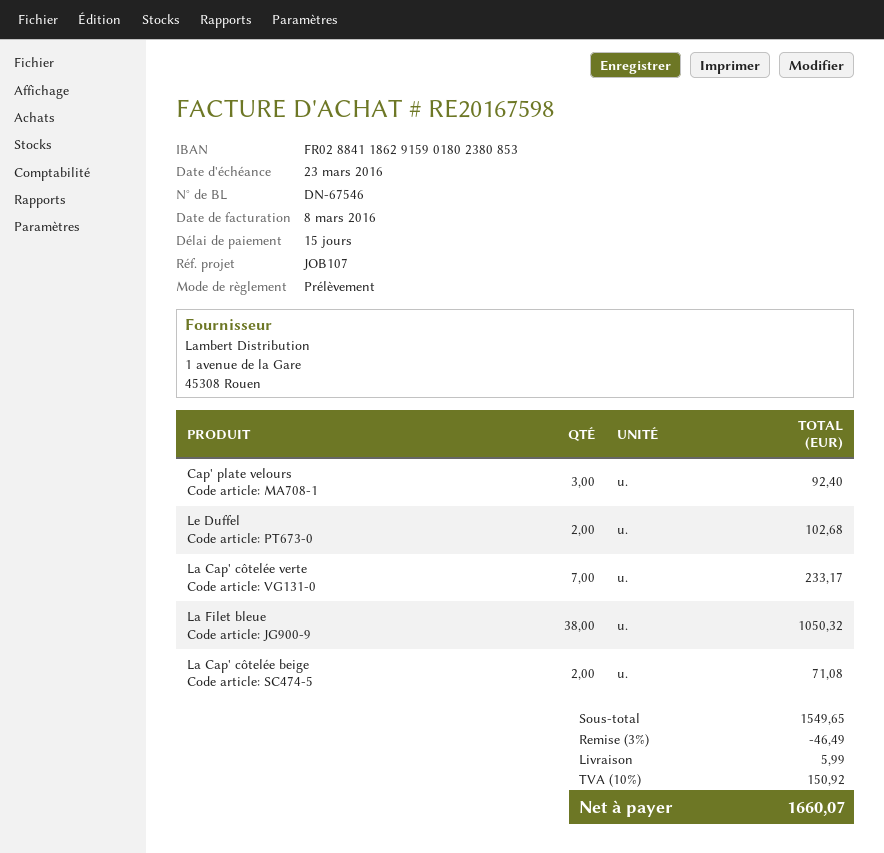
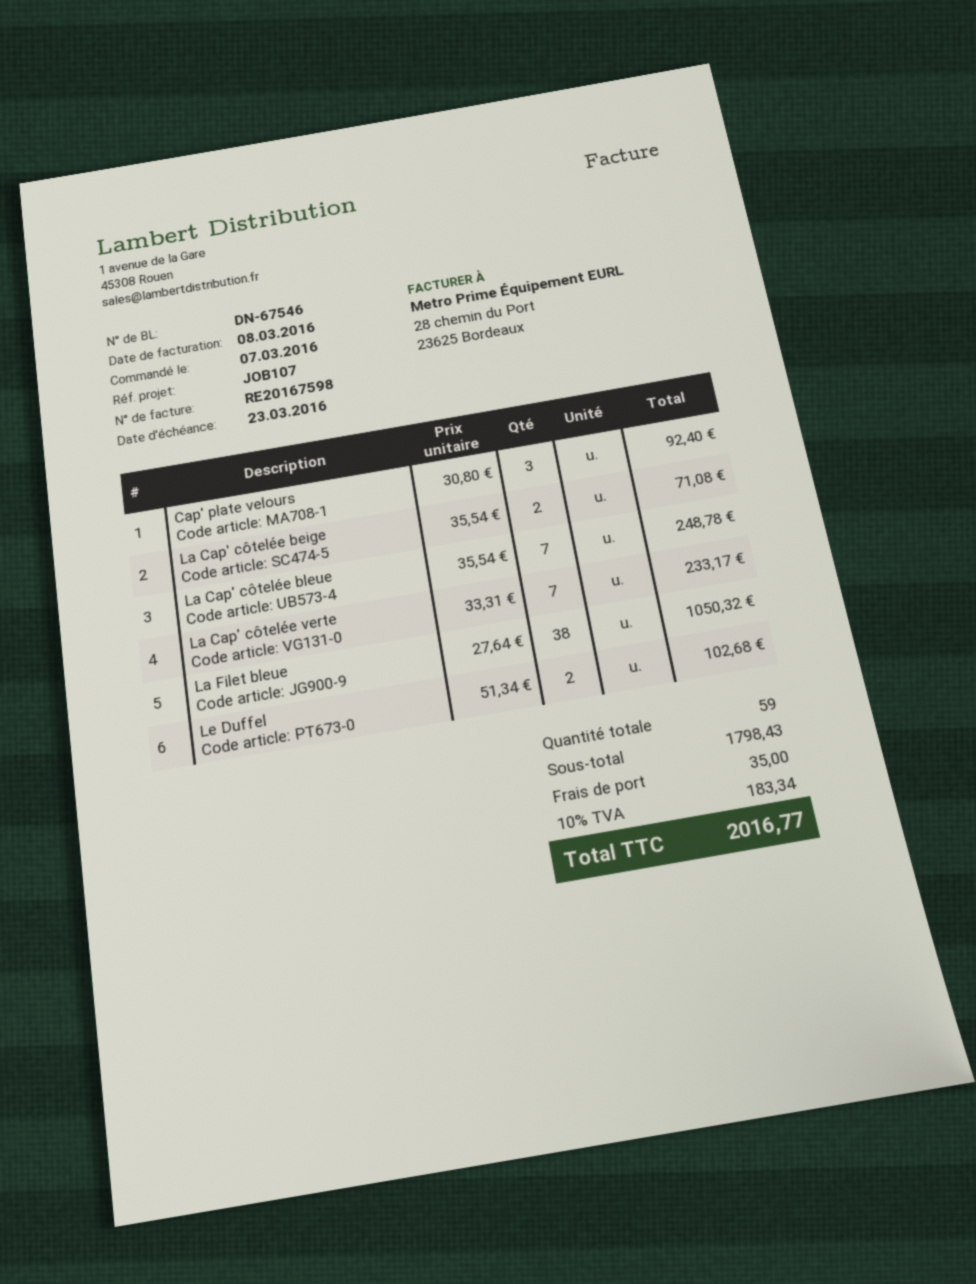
La Cap' côtelée bleue: none -> 7 for 248.78
subtotal: 1549.65 -> 1798.43
discount: 3% = 46.49 -> none
shipping: 5.99 -> 35.00
tax: 10% = 150.92 -> 10% = 183.34
total: 1660.07 -> 2016.77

........

Exercise instructions
Would you retype the entries above in full, exactly as written, minus the pictures?

Answer to this task
La Cap' côtelée bleue: none -> 7 for 248.78
subtotal: 1549.65 -> 1798.43
discount: 3% = 46.49 -> none
shipping: 5.99 -> 35.00
tax: 10% = 150.92 -> 10% = 183.34
total: 1660.07 -> 2016.77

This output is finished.